» **Exercise objective**: What is needed is every line of the material that contains "radial".

» **Data section**:
____

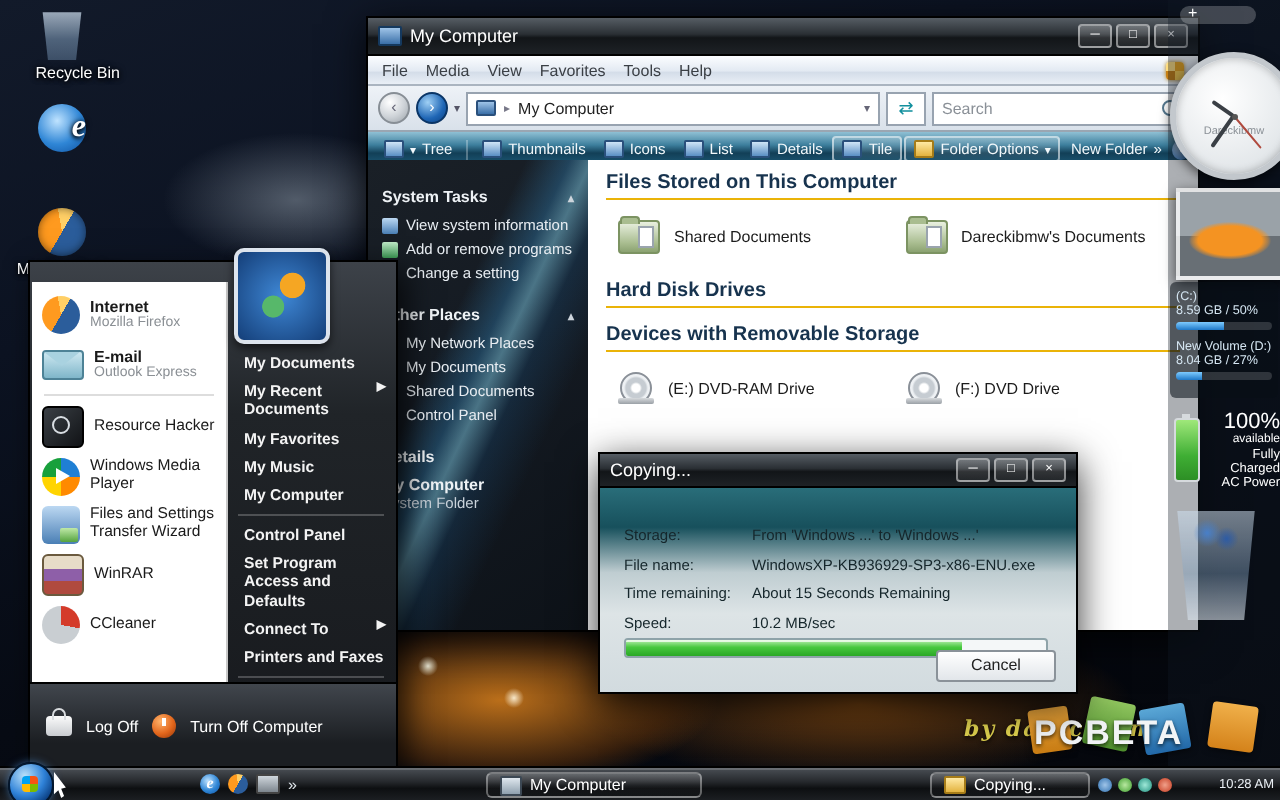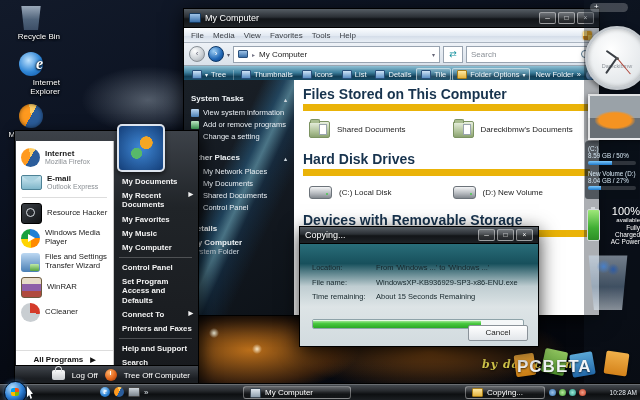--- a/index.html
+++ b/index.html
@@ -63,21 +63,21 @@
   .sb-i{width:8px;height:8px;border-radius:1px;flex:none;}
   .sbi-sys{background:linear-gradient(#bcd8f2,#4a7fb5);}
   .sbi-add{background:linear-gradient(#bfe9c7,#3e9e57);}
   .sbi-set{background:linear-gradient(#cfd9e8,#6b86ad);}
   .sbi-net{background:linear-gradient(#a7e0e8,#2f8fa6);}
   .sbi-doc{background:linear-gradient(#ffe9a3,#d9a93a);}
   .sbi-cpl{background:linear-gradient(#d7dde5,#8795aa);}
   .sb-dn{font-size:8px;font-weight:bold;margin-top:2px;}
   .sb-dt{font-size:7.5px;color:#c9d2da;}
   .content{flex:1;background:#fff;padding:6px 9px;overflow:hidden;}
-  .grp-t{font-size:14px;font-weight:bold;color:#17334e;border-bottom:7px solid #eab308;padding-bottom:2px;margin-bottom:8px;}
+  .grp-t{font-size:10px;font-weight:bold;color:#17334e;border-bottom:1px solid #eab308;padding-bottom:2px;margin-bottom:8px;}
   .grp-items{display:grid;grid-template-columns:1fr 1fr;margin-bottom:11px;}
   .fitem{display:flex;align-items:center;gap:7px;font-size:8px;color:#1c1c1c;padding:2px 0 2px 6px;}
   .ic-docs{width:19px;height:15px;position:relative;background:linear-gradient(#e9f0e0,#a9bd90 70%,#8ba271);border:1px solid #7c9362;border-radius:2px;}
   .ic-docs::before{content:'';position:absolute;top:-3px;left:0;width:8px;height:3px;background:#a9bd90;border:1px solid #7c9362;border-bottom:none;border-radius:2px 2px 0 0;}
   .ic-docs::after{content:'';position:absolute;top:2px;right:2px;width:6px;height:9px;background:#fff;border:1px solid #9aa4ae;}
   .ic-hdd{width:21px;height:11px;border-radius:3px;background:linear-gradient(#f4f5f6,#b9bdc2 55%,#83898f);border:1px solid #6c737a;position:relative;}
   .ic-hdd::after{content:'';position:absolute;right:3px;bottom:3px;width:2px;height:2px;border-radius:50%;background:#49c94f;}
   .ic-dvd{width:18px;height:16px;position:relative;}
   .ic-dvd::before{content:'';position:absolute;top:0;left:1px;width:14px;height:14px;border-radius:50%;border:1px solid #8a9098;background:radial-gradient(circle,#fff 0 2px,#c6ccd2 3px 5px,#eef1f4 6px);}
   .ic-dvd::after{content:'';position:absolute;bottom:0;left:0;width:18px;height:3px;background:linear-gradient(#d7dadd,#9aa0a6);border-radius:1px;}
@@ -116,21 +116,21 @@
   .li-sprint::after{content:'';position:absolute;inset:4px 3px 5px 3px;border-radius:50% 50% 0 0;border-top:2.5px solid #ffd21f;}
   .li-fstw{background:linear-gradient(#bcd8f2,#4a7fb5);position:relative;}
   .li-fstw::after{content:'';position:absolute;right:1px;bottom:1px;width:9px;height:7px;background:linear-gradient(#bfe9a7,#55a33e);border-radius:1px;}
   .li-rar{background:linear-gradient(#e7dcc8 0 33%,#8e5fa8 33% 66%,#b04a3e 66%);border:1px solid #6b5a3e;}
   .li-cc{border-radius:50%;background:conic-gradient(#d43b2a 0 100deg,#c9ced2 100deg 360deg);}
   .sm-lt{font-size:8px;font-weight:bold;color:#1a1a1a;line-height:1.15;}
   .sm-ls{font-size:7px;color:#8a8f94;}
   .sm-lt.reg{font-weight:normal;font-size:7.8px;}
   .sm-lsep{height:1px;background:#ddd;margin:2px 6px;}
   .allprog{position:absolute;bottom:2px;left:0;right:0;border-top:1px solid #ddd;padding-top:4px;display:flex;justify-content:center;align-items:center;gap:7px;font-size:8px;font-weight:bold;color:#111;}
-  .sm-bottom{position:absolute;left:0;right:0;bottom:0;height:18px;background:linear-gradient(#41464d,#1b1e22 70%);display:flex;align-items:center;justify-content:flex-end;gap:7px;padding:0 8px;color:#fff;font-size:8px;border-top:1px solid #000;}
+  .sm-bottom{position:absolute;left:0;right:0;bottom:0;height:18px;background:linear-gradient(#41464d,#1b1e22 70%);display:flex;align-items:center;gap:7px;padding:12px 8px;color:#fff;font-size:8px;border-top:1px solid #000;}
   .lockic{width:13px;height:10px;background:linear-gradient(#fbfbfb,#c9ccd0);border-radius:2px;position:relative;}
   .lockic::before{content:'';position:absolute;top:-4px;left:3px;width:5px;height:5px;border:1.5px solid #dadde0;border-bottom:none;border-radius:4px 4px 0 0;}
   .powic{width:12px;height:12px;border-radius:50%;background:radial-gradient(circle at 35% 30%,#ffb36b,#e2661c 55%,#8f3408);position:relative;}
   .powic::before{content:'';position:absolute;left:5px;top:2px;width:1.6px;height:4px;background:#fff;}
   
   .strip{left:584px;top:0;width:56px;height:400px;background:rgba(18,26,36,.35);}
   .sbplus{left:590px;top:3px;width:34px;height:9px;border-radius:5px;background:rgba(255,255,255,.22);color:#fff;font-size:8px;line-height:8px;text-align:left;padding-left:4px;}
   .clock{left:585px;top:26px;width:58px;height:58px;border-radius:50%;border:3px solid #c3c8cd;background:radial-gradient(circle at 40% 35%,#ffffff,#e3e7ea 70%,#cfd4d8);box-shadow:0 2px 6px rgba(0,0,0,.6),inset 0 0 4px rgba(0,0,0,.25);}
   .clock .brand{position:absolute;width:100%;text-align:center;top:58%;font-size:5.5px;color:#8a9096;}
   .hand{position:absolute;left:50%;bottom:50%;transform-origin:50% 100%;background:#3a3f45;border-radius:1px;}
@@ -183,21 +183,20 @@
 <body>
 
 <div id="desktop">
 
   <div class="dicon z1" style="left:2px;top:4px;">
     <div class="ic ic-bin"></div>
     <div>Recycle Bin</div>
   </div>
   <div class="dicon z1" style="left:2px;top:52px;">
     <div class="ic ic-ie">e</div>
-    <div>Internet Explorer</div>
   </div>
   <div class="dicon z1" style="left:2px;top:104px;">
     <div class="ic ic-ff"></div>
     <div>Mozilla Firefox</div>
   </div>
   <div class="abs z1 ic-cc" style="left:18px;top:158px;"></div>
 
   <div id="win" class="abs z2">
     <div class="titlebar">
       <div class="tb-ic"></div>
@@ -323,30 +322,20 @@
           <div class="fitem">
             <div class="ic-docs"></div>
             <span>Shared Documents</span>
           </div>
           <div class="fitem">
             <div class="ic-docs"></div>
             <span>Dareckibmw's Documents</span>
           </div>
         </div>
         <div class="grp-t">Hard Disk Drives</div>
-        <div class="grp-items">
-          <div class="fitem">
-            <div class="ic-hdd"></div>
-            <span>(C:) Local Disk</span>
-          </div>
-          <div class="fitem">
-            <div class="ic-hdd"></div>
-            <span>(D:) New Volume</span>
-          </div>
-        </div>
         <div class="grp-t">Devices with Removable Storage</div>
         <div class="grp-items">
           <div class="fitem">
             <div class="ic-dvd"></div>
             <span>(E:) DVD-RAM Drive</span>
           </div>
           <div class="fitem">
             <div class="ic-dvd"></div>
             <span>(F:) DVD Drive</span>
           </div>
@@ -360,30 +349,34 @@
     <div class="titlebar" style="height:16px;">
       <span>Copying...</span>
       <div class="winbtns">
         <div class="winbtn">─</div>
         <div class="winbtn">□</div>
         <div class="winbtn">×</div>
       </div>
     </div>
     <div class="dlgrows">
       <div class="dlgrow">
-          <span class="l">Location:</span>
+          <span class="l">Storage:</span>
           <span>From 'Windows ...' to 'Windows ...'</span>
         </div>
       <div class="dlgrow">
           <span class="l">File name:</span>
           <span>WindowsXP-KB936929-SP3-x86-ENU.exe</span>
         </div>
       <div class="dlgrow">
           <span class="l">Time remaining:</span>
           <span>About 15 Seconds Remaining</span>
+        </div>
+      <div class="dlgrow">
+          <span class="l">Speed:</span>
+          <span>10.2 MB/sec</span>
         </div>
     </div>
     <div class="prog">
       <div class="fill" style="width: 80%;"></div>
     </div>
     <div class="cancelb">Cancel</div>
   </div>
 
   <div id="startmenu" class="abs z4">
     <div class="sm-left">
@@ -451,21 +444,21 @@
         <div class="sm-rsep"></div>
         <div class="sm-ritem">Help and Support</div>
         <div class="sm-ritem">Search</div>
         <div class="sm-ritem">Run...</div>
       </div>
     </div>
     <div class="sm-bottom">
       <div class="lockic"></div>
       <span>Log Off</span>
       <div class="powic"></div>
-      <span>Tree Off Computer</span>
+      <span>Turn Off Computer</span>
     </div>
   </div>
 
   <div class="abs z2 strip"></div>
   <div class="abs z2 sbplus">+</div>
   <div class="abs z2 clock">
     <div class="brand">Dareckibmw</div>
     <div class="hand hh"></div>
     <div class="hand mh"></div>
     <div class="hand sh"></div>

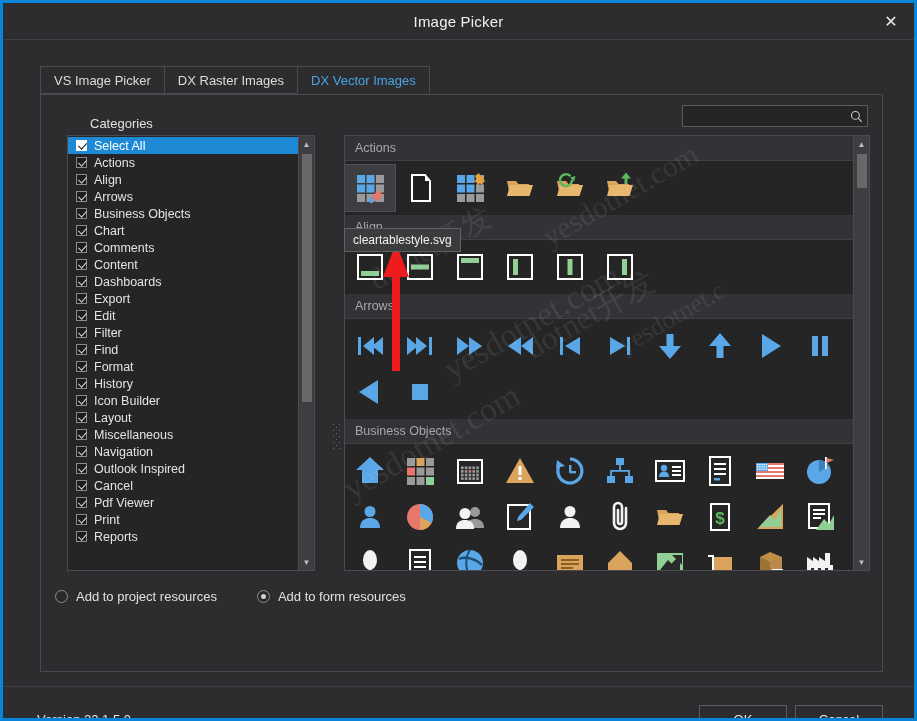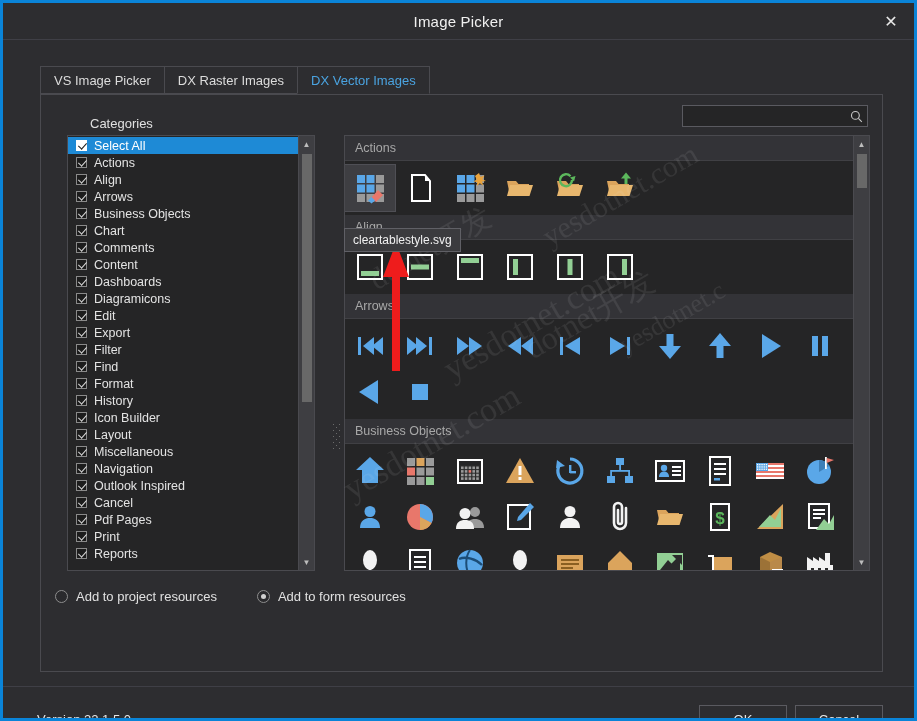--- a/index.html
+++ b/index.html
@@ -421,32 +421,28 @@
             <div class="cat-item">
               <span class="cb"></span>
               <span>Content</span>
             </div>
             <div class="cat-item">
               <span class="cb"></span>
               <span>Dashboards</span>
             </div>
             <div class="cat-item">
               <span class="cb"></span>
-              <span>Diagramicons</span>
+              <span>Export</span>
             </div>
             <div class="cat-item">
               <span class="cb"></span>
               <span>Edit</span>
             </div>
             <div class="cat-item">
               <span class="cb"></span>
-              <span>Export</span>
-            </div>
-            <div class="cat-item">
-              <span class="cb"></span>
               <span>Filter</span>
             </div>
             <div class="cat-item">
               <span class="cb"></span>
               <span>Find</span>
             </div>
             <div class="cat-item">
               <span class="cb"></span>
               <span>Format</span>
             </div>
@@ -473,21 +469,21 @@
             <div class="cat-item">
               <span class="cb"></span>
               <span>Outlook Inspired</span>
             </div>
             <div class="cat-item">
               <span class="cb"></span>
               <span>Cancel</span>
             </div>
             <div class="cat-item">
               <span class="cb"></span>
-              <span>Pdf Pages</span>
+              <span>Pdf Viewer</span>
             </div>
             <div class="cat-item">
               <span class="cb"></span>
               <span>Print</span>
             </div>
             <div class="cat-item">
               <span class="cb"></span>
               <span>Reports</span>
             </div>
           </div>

____

» **Result for this task**:
   .ic-dvd::before{content:'';position:absolute;top:0;left:1px;width:14px;height:14px;border-radius:50%;border:1px solid #8a9098;background:radial-gradient(circle,#fff 0 2px,#c6ccd2 3px 5px,#eef1f4 6px);}
   .powic{width:12px;height:12px;border-radius:50%;background:radial-gradient(circle at 35% 30%,#ffb36b,#e2661c 55%,#8f3408);position:relative;}
   .clock{left:585px;top:26px;width:58px;height:58px;border-radius:50%;border:3px solid #c3c8cd;background:radial-gradient(circle at 40% 35%,#ffffff,#e3e7ea 70%,#cfd4d8);box-shadow:0 2px 6px rgba(0,0,0,.6),inset 0 0 4px rgba(0,0,0,.25);}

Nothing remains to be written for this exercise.